Downloading Stuff Using Wget

Recursively download all webpages and associated files within a folder heirarchy

  1. Basic Recursive Download Command:
wget --recursive --page-requisites --html-extension --convert-links --no-parent [website URL]
  • --recursive: This option tells wget to follow links and download.
  • --page-requisites: Downloads all the files that are necessary to properly display a given HTML page. This includes such things as inlined images, sounds, and referenced stylesheets.
  • --html-extension: Saves all the files with .html extension.
  • --convert-links: After the download is complete, convert the links in the document for local viewing.
  • --no-parent: Do not ascend to the parent directory. It's useful for restricting the download to only a portion of the site.
  • Limit the Depth of the Recursion: If you want to limit the recursion depth, you can use the -l or --level option followed by a number. For example, to download up to three levels deep, you can use:

wget --recursive --level=3 --page-requisites --html-extension --convert-links --no-parent [website URL]
3. Avoiding Download Overload: To avoid putting too much load on the server, you can use the --wait option to wait a specified amount of time between downloads, and --random-wait to vary it between requests:

wget --recursive --page-requisites --html-extension --convert-links --no-parent --wait=1 --random-wait [website URL]
4. Downloading Specific File Types: If you are interested in specific types of files, you can use the -A option.
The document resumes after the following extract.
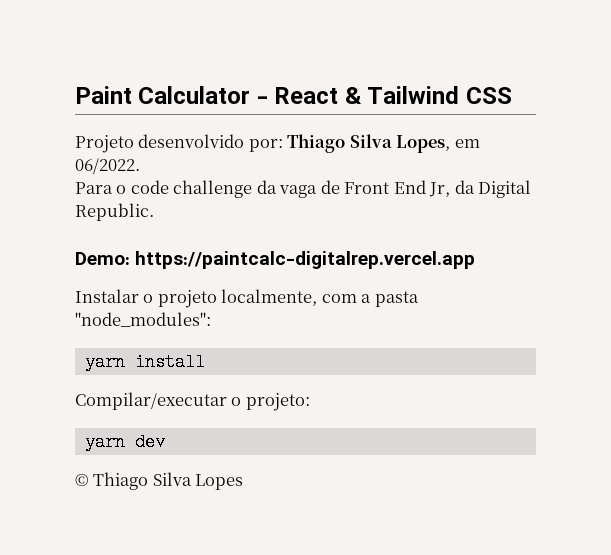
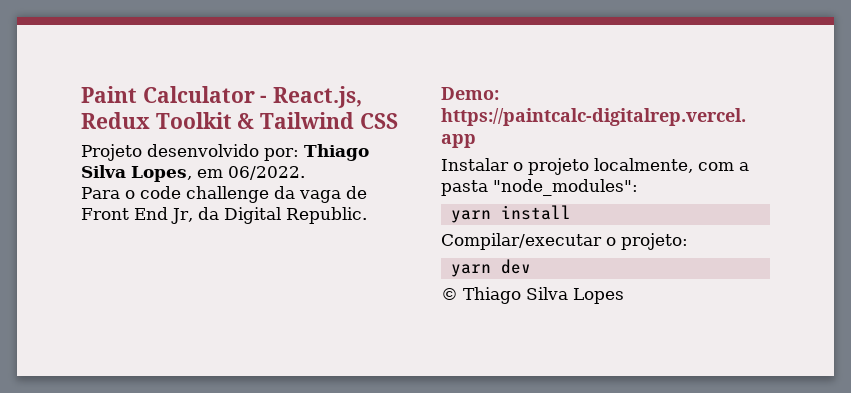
[274,87,339,104] React -> [273,86,363,108] [81,112,232,129] React.js, Redux Toolkit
For example, to download only .jpg and .png files, use:

wget --recursive --no-parent -A jpg,png [website URL]
5. Excluding Certain Directories: To exclude certain directories from the download, use the --exclude-directories option:

wget --recursive --page-requisites --html-extension --convert-links --no-parent --exclude-directories=/directory1,/directory2 [website URL]
6. Using a User Agent: Some websites block wget's user-agent. You can change the user-agent to mimic a browser:

wget --recursive --page-requisites --html-extension --convert-links --no-parent --user-agent="Mozilla/5.0 (Windows NT 10.0; Win64; x64) AppleWebKit/537.36 (KHTML, like Gecko) Chrome/58.0.3029.110 Safari/537.3" [website URL]

Remember to replace [website URL] with the actual URL of the website you want to download. Also, be aware of the website's terms of service and copyright laws when using wget to download content. It's important to respect the rules and regulations of the website and to use web scraping and downloading tools responsibly.